This is the opening to my essay on the debate about Lucy Connolly, published in the Observer on 24 August 2025. You can read the full version in the Observer.
Somehow, Lucy Connolly has become a hero. Released last week after serving 10 months, 12 including time on remand, of a 31-month sentence, she has become lionised as a free-speech champion, a figurehead for immigration reform and the self-proclaimed “political prisoner” of Sir Keir Starmer.
Connolly’s imprisonment was misguided. The acclamation now being heaped upon her is nauseating.
The story begins a year ago, after the grotesque murders by Axel Rudakubana of three young girls at a dance class in Southport. In the riots that followed, some people targeted mosques, others attempted to set fire to hotels hosting asylum seekers, all believing various false rumours that the killer (whose details had at that stage not been made public) was a Muslim, an asylum seeker, someone who had crossed the Channel in a small boat. Connolly published (and later deleted) a bigoted, inflammatory tweet: “Mass deportation now, set fire to all the fucking hotels full of the bastards for all I care”.
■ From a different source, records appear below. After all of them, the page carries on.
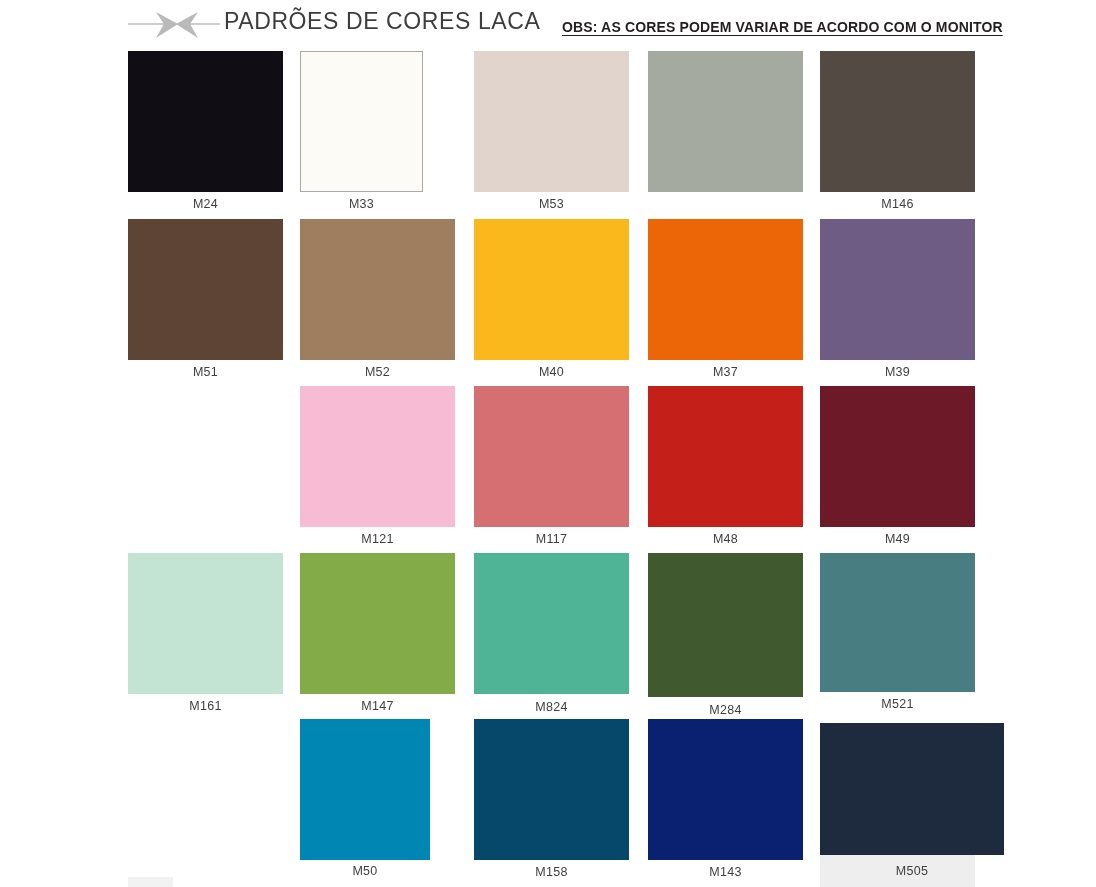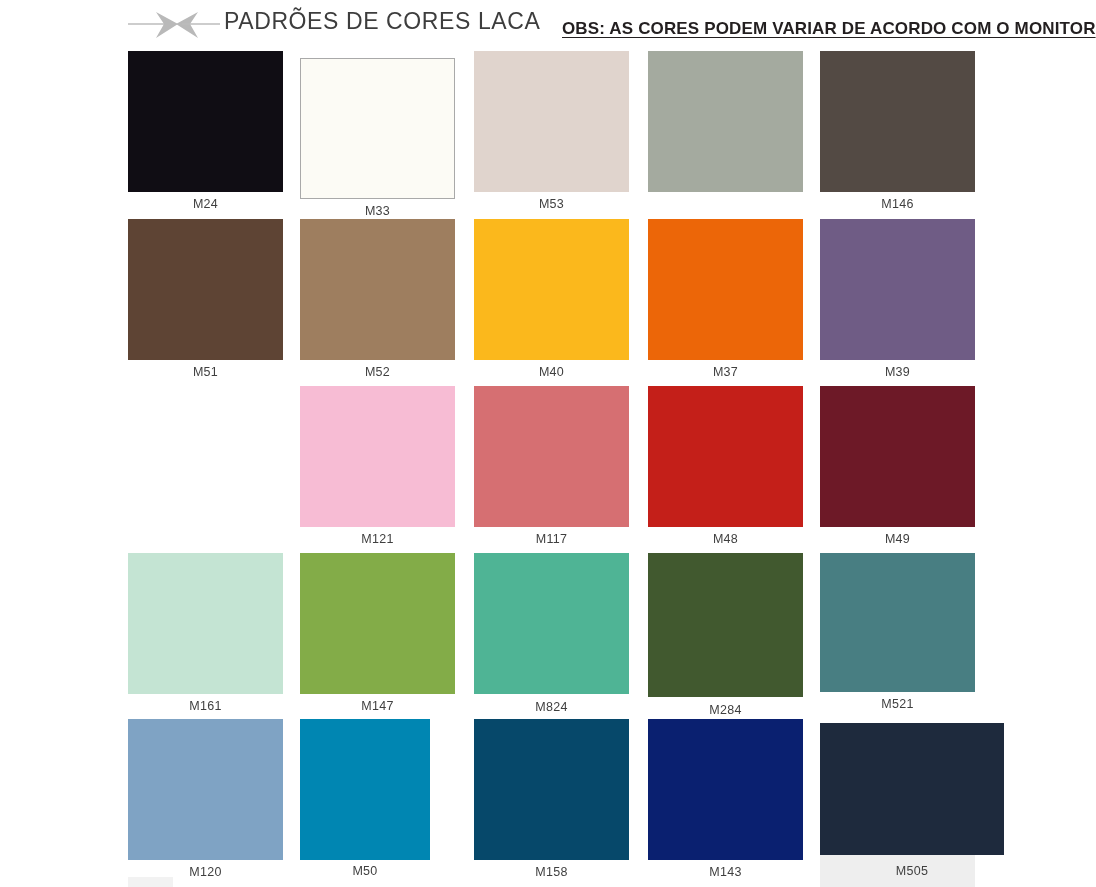--- a/index.html
+++ b/index.html
@@ -38,21 +38,21 @@
     font-size: 23px;
     letter-spacing: 0.6px;
     color: #3d3d3d;
     font-weight: 400;
     white-space: nowrap;
   }
   #monitor-note {
     position: absolute;
     left: 562px;
     top: 19px;
-    font-size: 17px;
+    font-size: 14px;
     font-weight: bold;
     letter-spacing: 0.15px;
     color: #231f20;
     white-space: nowrap;
     text-decoration: underline;
     text-underline-offset: 3px;
   }
 
   
   .grey-panel {
@@ -125,21 +125,21 @@
 </div>
 
 <div class="grey-panel" id="panel-bottom-right"></div>
 <div class="grey-panel" id="panel-bottom-left"></div>
 
 <div id="grid">
     <div class="swatch-cell" style="left: 128px; top: 51px; width: 155px; height: 164px;">
       <div class="swatch-chip" style="height: 141px; background: rgb(16, 13, 20);"></div>
       <div class="swatch-label" style="top: 146px;">M24</div>
     </div>
-    <div class="swatch-cell" style="left: 300px; top: 58px; width: 155px; height: 164px;">
+    <div class="swatch-cell" style="left: 300px; top: 51px; width: 123px; height: 164px;">
       <div class="swatch-chip bordered" style="height: 141px; background: rgb(252, 251, 245);"></div>
       <div class="swatch-label" style="top: 146px;">M33</div>
     </div>
     <div class="swatch-cell" style="left: 474px; top: 51px; width: 155px; height: 164px;">
       <div class="swatch-chip" style="height: 141px; background: rgb(224, 212, 205);"></div>
       <div class="swatch-label" style="top: 146px;">M53</div>
     </div>
     <div class="swatch-cell" style="left: 648px; top: 51px; width: 155px; height: 164px;">
       <div class="swatch-chip" style="height: 141px; background: rgb(164, 170, 159);"></div>
       <div class="swatch-label" style="top: 148px; margin-top: 36px;">M54</div>
@@ -197,24 +197,20 @@
       <div class="swatch-label" style="top: 147px;">M824</div>
     </div>
     <div class="swatch-cell" style="left: 648px; top: 553px; width: 155px; height: 168px;">
       <div class="swatch-chip" style="height: 144px; background: rgb(65, 89, 47);"></div>
       <div class="swatch-label" style="top: 150px;">M284</div>
     </div>
     <div class="swatch-cell" style="left: 820px; top: 553px; width: 155px; height: 162px;">
       <div class="swatch-chip" style="height: 139px; background: rgb(72, 126, 130);"></div>
       <div class="swatch-label" style="top: 144px;">M521</div>
     </div>
-    <div class="swatch-cell" style="left: 128px; top: 719px; width: 155px; height: 164px;">
-      <div class="swatch-chip" style="height: 141px; background: rgb(127, 163, 196);"></div>
-      <div class="swatch-label" style="top: 146px;">M120</div>
-    </div>
     <div class="swatch-cell" style="left: 300px; top: 719px; width: 130px; height: 163px;">
       <div class="swatch-chip" style="height: 141px; background: rgb(0, 134, 178);"></div>
       <div class="swatch-label" style="top: 145px;">M50</div>
     </div>
     <div class="swatch-cell" style="left: 474px; top: 719px; width: 155px; height: 164px;">
       <div class="swatch-chip" style="height: 141px; background: rgb(6, 72, 106);"></div>
       <div class="swatch-label" style="top: 146px;">M158</div>
     </div>
     <div class="swatch-cell" style="left: 648px; top: 719px; width: 155px; height: 164px;">
       <div class="swatch-chip" style="height: 141px; background: rgb(10, 32, 112);"></div>

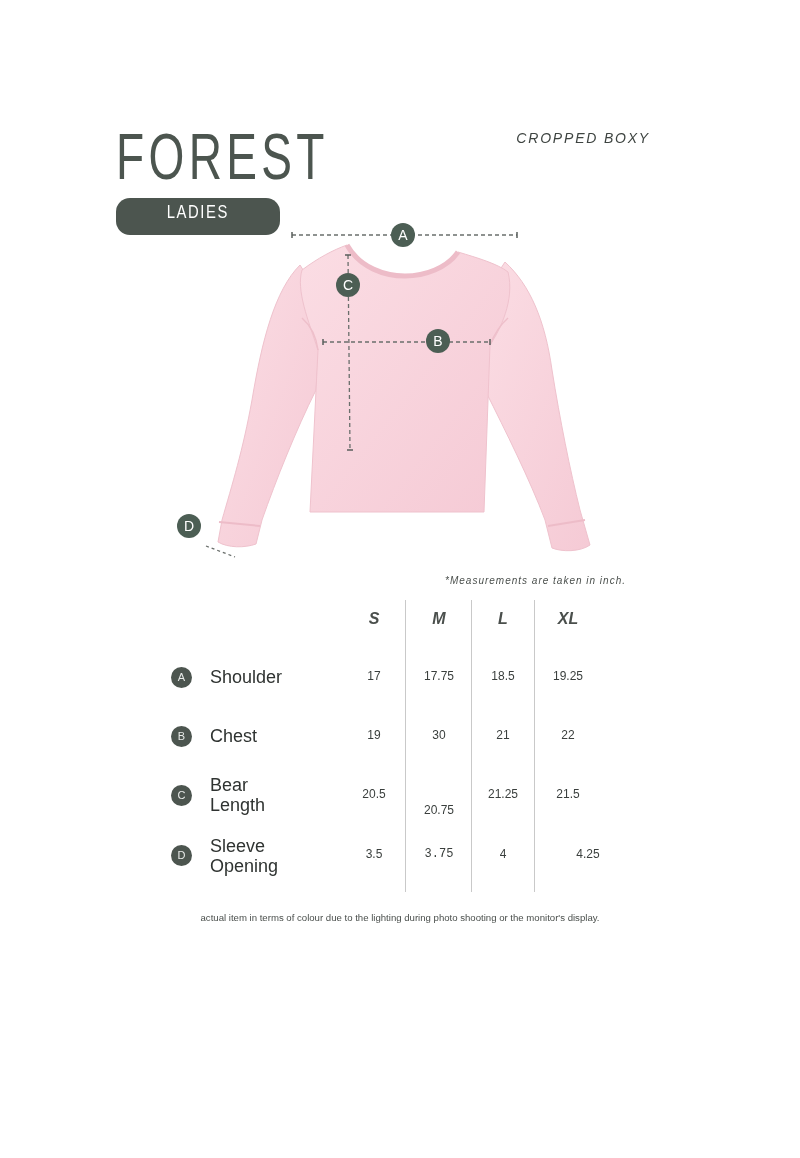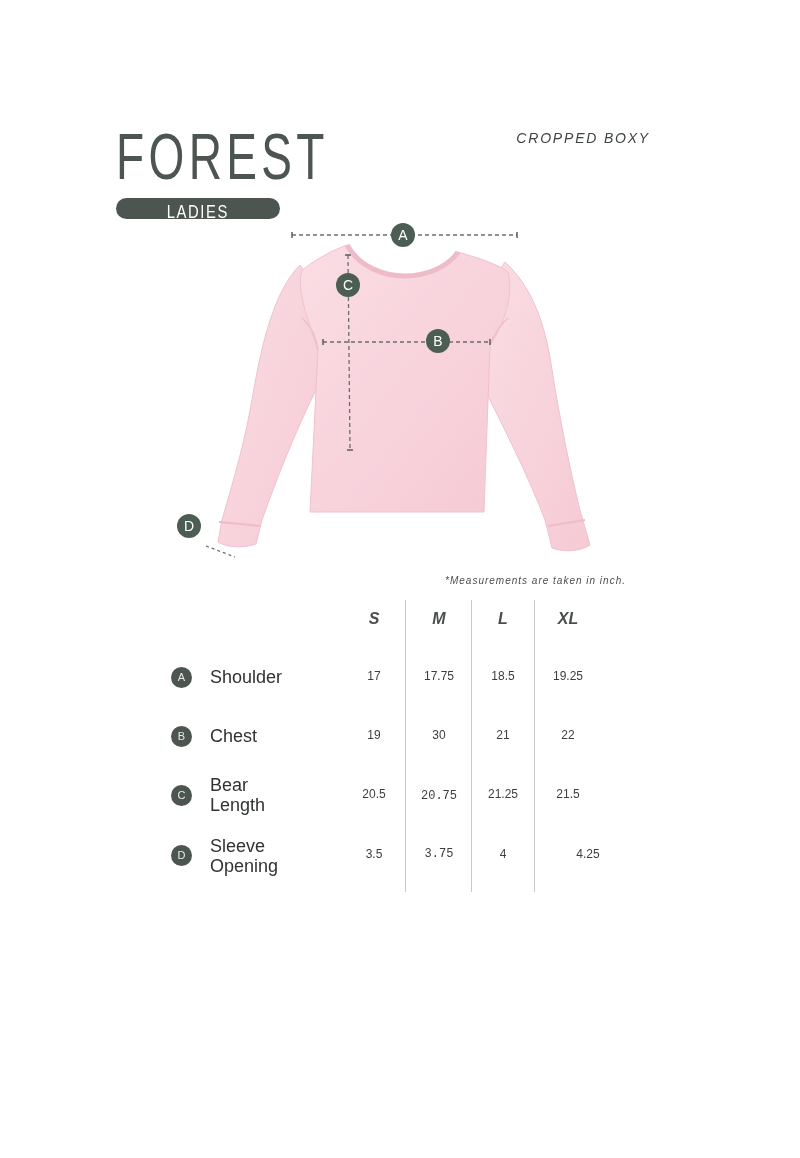--- a/index.html
+++ b/index.html
@@ -6,21 +6,21 @@
   html, body { width: 800px; height: 1158px; background: #ffffff; overflow: hidden; }
   body { position: relative; font-family: "Liberation Sans", sans-serif; color: #3a3f3d; }
 
   .brand { position: absolute; left: 116px; top: 126px; width: 164px; }
   .brand-name {
     font-family: "Liberation Sans", sans-serif; font-size: 64px; line-height: 62px;
     color: #4c554f; letter-spacing: 6px; transform: scaleX(0.72); transform-origin: left top;
     white-space: nowrap; font-weight: normal; display: block; width: 230px;
   }
   .brand-pill {
-    position: absolute; top: 72px; left: 0; width: 164px; height: 21px; border-radius: 14px;
+    position: absolute; top: 72px; left: 0; width: 164px; height: 37px; border-radius: 14px;
     background: #4c554f; color: #fff; text-align: center; font-size: 19px; line-height: 27px;
     letter-spacing: 2px;
   }
   .brand-pill span { display: inline-block; transform: scaleX(0.78); }
 
   .product { position: absolute; right: 150px; top: 127px; text-align: right; }
   .product-name { font-size: 21px; letter-spacing: 2.4px; color: #3e4441; }
   .product-sub { font-size: 14px; letter-spacing: 1.8px; font-style: italic; color: #3e4441; margin-top: 3px; }
 
   .illustration { position: absolute; left: 0; top: 0; width: 800px; height: 600px; }
@@ -135,32 +135,33 @@
     <div class="cell" style="left:568px; top:128px;">22</div>
   </div>
 
   <div>
     <div class="row-badge" style="top:185px;">C</div>
     <div class="row-label" style="top:175px;">
       <div>Bear</div>
       <div>Length</div>
     </div>
     <div class="cell" style="left:374px; top:187px;">20.5</div>
-    <div class="cell" style="left:439px; top:189px;font-family:Liberation Mono, monospace;">20.75</div>
+    <div class="cell" style="left:439px; top:203px;">20.75</div>
     <div class="cell" style="left:503px; top:187px;">21.25</div>
     <div class="cell" style="left:568px; top:187px;">21.5</div>
   </div>
 
   <div>
     <div class="row-badge" style="top:245px;">D</div>
     <div class="row-label" style="top:236px;">
       <div>Sleeve</div>
       <div>Opening</div>
     </div>
     <div class="cell" style="left:374px; top:247px;">3.5</div>
     <div class="cell" style="left:439px; top:247px;font-family:Liberation Mono, monospace;">3.75</div>
     <div class="cell" style="left:503px; top:247px;">4</div>
     <div class="cell" style="left:588px; top:247px;">4.25</div>
   </div>
 </div>
 
 <div class="disclaimer">
+  <div>actual item in terms of colour due to the lighting during photo shooting or the monitor's display.</div>
 </div>
 
 </body></html>

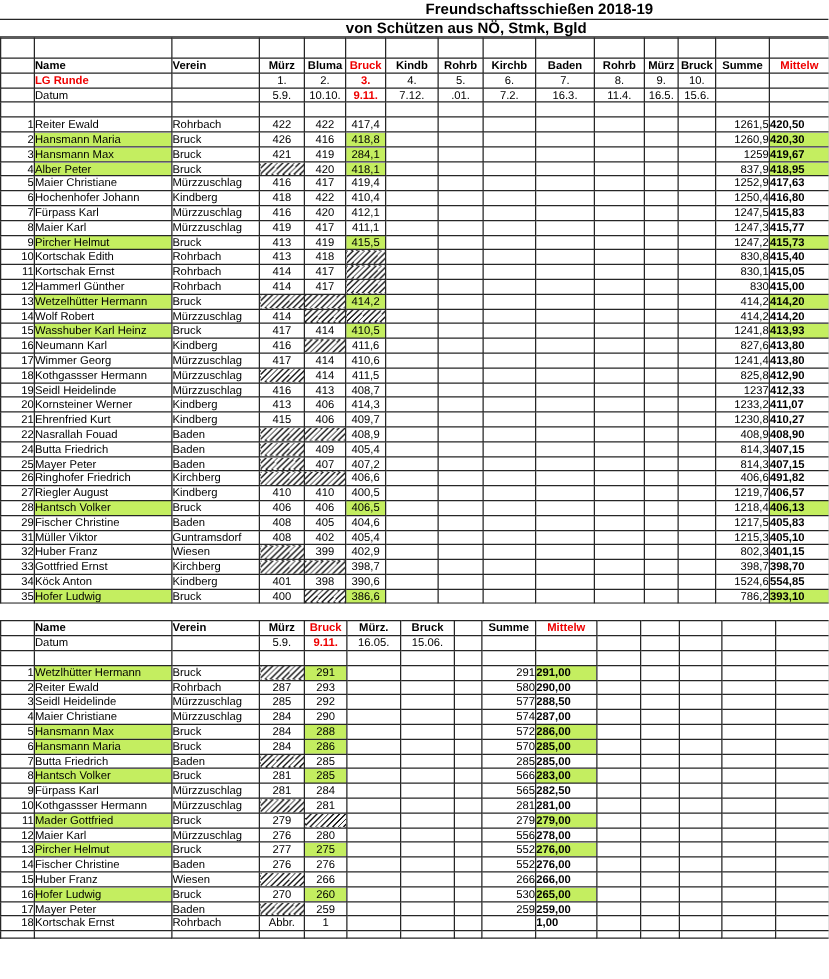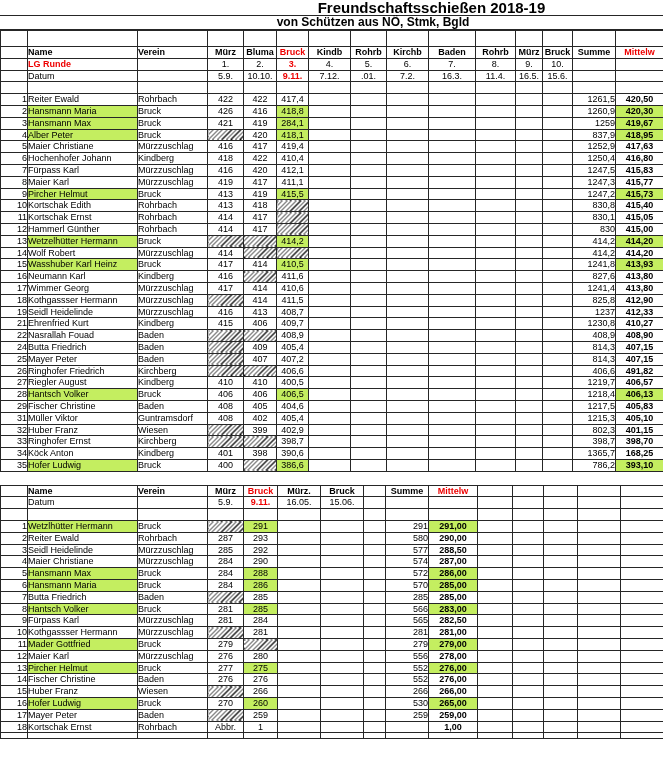--- a/index.html
+++ b/index.html
@@ -1,33 +1,33 @@
 <!DOCTYPE html>
 <html style="--hl: #c4ee60; --red: #ee0000; --grid: #262626;"><head>
 <meta charset="utf-8">
 <style>
   html,body{margin:0;padding:0;background:#fff;}
   .sheet{width:663px;height:783px;background:#fff;overflow:hidden;
          font-family:"Liberation Sans",sans-serif;color:#000;}
-  .title1{height:15px;line-height:15px;font-size:15px;font-weight:bold;
+  .title1{height:15px;line-height:15px;font-size:12px;font-weight:bold;
           text-align:center;padding-left:200px;border-bottom:1px solid var(--grid);}
   .title2{height:13px;line-height:13px;font-size:12px;font-weight:bold;
           text-align:center;padding-left:83px;border-bottom:1px solid var(--grid);}
   table.grid{border-collapse:collapse;table-layout:fixed;width:663px;}
   .grid td{border:1px solid var(--grid);height:10.8px;line-height:10.8px;
            font-size:9px;padding:0;overflow:hidden;white-space:nowrap;}
   .grid tr.tall td{height:15px;}
   .grid tr.stub td{height:5px;}
   .l{text-align:left;padding-left:2px;}
   .c{text-align:center;}
   .r{text-align:right;padding-right:2px;}
   .b{font-weight:bold;}
   .red{color:var(--red);}
   .g{background:var(--hl);}
-  .mw{font-weight:bold;text-align:center;padding-right:3px;}
+  .mw{font-weight:bold;text-align:left;padding-right:3px;}
   .pre{white-space:pre;}
   .hatch{background:repeating-linear-gradient(135deg,#151515 0,#151515 1px,#fff 1px,#fff 3.2px);}
   .gap{height:13px;background:#fff;}
 </style>
 </head>
 <body>
 
 <div class="sheet">
   <div class="title1">Freundschaftsschießen 2018-19</div>
   <div class="title2">von Schützen aus NÖ, Stmk, Bgld</div>
@@ -452,20 +452,37 @@
           <td class="c"></td>
           <td class="c"></td>
           <td class="c"></td>
           <td class="c"></td>
           <td class="c"></td>
           <td class="c"></td>
           <td class="r">1237</td>
           <td class="mw">412,33</td>
         </tr>
         <tr>
+          <td class="r">20</td>
+          <td class="l">Kornsteiner Werner</td>
+          <td class="l">Kindberg</td>
+          <td class="c">413</td>
+          <td class="c">406</td>
+          <td class="c">414,3</td>
+          <td class="c"></td>
+          <td class="c"></td>
+          <td class="c"></td>
+          <td class="c"></td>
+          <td class="c"></td>
+          <td class="c"></td>
+          <td class="c"></td>
+          <td class="r">1233,2</td>
+          <td class="mw">411,07</td>
+        </tr>
+        <tr>
           <td class="r">21</td>
           <td class="l">Ehrenfried Kurt</td>
           <td class="l">Kindberg</td>
           <td class="c">415</td>
           <td class="c">406</td>
           <td class="c">409,7</td>
           <td class="c"></td>
           <td class="c"></td>
           <td class="c"></td>
           <td class="c"></td>
@@ -623,21 +640,21 @@
           <td class="c"></td>
           <td class="c"></td>
           <td class="c"></td>
           <td class="c"></td>
           <td class="c"></td>
           <td class="r">802,3</td>
           <td class="mw">401,15</td>
         </tr>
         <tr>
           <td class="r">33</td>
-          <td class="l">Ringhofer Ernst</td>
+          <td class="l">Gottfried Ernst</td>
           <td class="l">Kirchberg</td>
           <td class="c hatch"></td>
           <td class="c hatch"></td>
           <td class="c">398,7</td>
           <td class="c"></td>
           <td class="c"></td>
           <td class="c"></td>
           <td class="c"></td>
           <td class="c"></td>
           <td class="c"></td>
@@ -652,22 +669,22 @@
           <td class="c">401</td>
           <td class="c">398</td>
           <td class="c">390,6</td>
           <td class="c"></td>
           <td class="c"></td>
           <td class="c"></td>
           <td class="c"></td>
           <td class="c"></td>
           <td class="c"></td>
           <td class="c"></td>
-          <td class="r">1365,7</td>
-          <td class="mw">168,25</td>
+          <td class="r">1524,6</td>
+          <td class="mw">554,85</td>
         </tr>
         <tr>
           <td class="r">35</td>
           <td class="l g">Hofer Ludwig</td>
           <td class="l">Bruck</td>
           <td class="c">400</td>
           <td class="c hatch"></td>
           <td class="c g">386,6</td>
           <td class="c"></td>
           <td class="c"></td>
She was charged with inciting racial hatred, pleaded guilty and was given a custodial sentence. I have argued before that the legal threshold for incitement in Britain has become too low – I would prefer the American “Brandenburg test” that speech must be intended to incite “imminent lawless action” and likely to produce such action – and that, as vile as Connolly’s tweet was, she should not have been imprisoned.
There is, though, nothing becoming in the praise now being showered upon her. The final line in the Daily Telegraph columnist Allison Pearson’s sycophantic interview with Connolly on her release – “Cry God for Harry, England, and Lucy Connolly” – sums up the absurdity of the whole enterprise.